Alors que Wall Street s’attend massivement à ce que la Réserve fédérale relève ses taux d’intérêt d’ici la fin de l’année, une minorité d’opposants affirme toujours que c’est le contraire qui se produira.
Selon l’outil FedWatch de CME, les investisseurs évaluent à 77 % la probabilité que la banque centrale augmente son taux d’intérêt de référence de plus d’un quart de point de pourcentage d’ici la fin de l’année.
En effet, même si les prix du pétrole ont grimpé en flèche en raison de la guerre entre les États-Unis et Israël contre l’Iran, le récent cessez-le-feu n’a pas entraîné une baisse des prix du pétrole dans la même mesure. De plus, le boom de l’IA a créé une pénurie de puces et une augmentation des prix de l’électronique grand public.
Parallèlement, le PIB a été révisé à la hausse, le marché du travail est solide et le tsunami des géants de la technologie monétaire signale que la politique monétaire est moins restrictive. Et pour aggraver les choses, la première conférence de presse de Kevin Warsh en tant que président de la Fed la semaine dernière a surpris Wall Street par son caractère belliciste et a confirmé ses arguments en faveur d’un resserrement.
Les analystes de Bank of America ont prédit lundi que la Fed augmenterait ses taux d’intérêt à trois reprises cette année, alors que les décideurs politiques prendraient des mesures plus décisives pour maîtriser l’inflation après que le taux ait été considéré comme supérieur à son objectif de 2% pendant cinq ans.
De l’autre côté se trouvent des réfractaires comme Andrew Hollenhorst, économiste en chef américain chez Citi Research, qui soutient depuis longtemps que la politique monétaire sera assouplie.
« Contrairement aux prix du marché, nous continuons de voir les données et les tendances pointer vers une économie qui est plus susceptible de nécessiter des réductions de taux que des hausses de taux », a-t-il déclaré vendredi dans une note, énumérant les raisons pour lesquelles Wall Street a tout faux.
Pour le pétrole, par exemple, le marché est passé rapidement d’une pénurie à un excédent, éliminant ainsi d’importants risques d’inflation.
Hollenhorst a également souligné que même si la croissance du PIB au premier trimestre a été plus élevée que prévu initialement, les dépenses de consommation réelles ont été révisées à la baisse à leur plus bas niveau depuis plusieurs années. Le boom de l’IA a également masqué des gains inégaux. Sans les investissements dans les ordinateurs, l’électronique et la propriété intellectuelle, la croissance n’aurait été que de 0,5 %.
Il s’attend également à ce que la faiblesse du marché immobilier accélère la baisse de l’inflation, l’indice des prix à la consommation tombant à un taux annualisé de moins de 2,5 % d’ici août, contre 2,9 % en mai.
Concernant le marché du travail, Hollenhorst estime que les statistiques de l’emploi de cet été perdront de leur élan, à commencer par celles de juin. Le nombre de demandes hebdomadaires d’assurance chômage est également en augmentation.
« Il faudra probablement une hausse du taux de chômage pour que le marché intègre une baisse, mais la faiblesse de l’emploi et l’évolution du taux de chômage devraient au moins pousser le marché vers une hausse », a-t-il ajouté.
Et bien que Warsh ait été un faucon lorsqu’il était directeur de la Fed et un accommodant lorsque le président Donald Trump cherchait le prochain chef de la Fed, il a parlé aux journalistes ce mois-ci de son opposition à l’inflation.
Dans un discours sévère, il a souligné qu’une inflation élevée était probablement un choix pour éviter une politique plus stricte et a promis que la Fed parviendrait « sans équivoque et unanimement » à la stabilité des prix.
Mais Robin Brooks, chercheur principal à la Brookings Institution, n’est pas d’accord.

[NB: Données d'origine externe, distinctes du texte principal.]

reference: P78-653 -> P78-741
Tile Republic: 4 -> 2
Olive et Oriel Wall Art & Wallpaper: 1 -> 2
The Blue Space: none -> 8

« Premièrement, je pense que la réunion du FOMC de la semaine dernière a été largement performante, étant donné qu’il s’agissait de la première apparition de Kevin Warsh en tant que président de la Fed », a-t-il déclaré jeudi dans un article sur Substack. « Il devait avoir l’air belliciste pour tracer une ligne claire entre lui et la Maison Blanche. »
Brooks a ajouté que les attentes du marché concernant une hausse des taux de la Fed n’ont aucun sens car les prix du pétrole sont revenus aux niveaux d’avant la guerre en Iran.

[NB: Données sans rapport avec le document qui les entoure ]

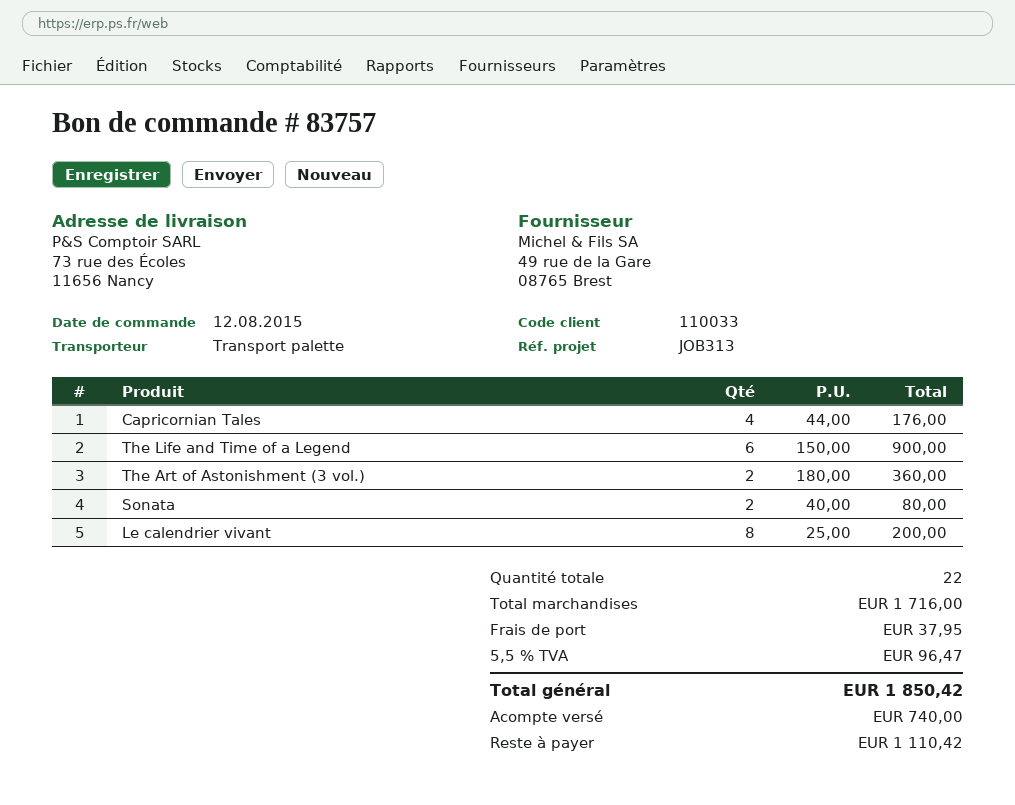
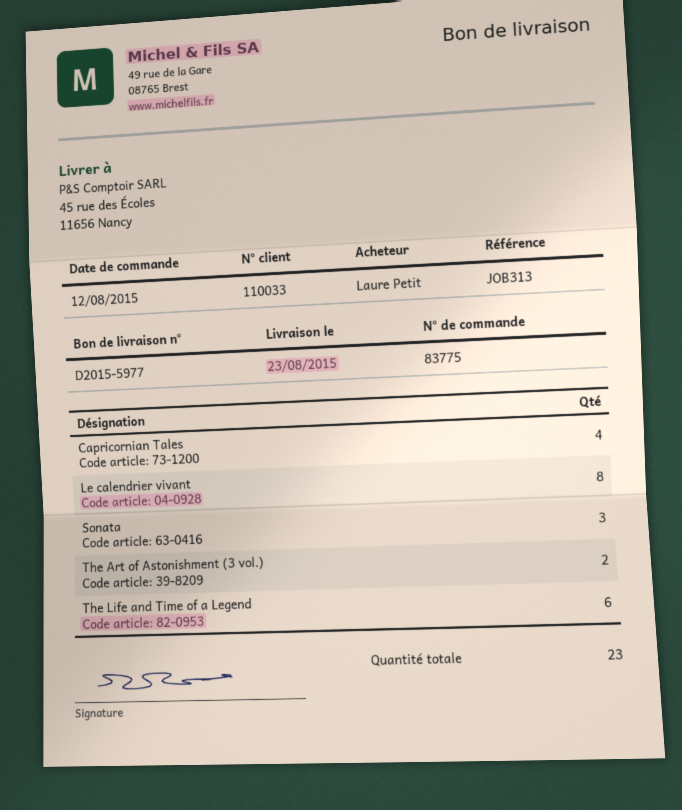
order number: 83757 -> 83775
ship to: 73 rue des Écoles, 11656 Nancy -> 45 rue des Écoles, 11656 Nancy
Sonata: 2 -> 3
total quantity: 22 -> 23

Mais il pense que le rapport de juin sur l’IPC, attendu le 14 juillet, commencera à changer l’attitude des investisseurs et à déplacer le consensus vers son point de vue.
« C’est à ce moment-là que les impulsions déflationnistes provoquées par la chute des prix du pétrole devraient rappeler à tout le monde que la Fed ne va pas augmenter ses taux et que sa prochaine mesure sera probablement de les réduire », a prédit Brooks.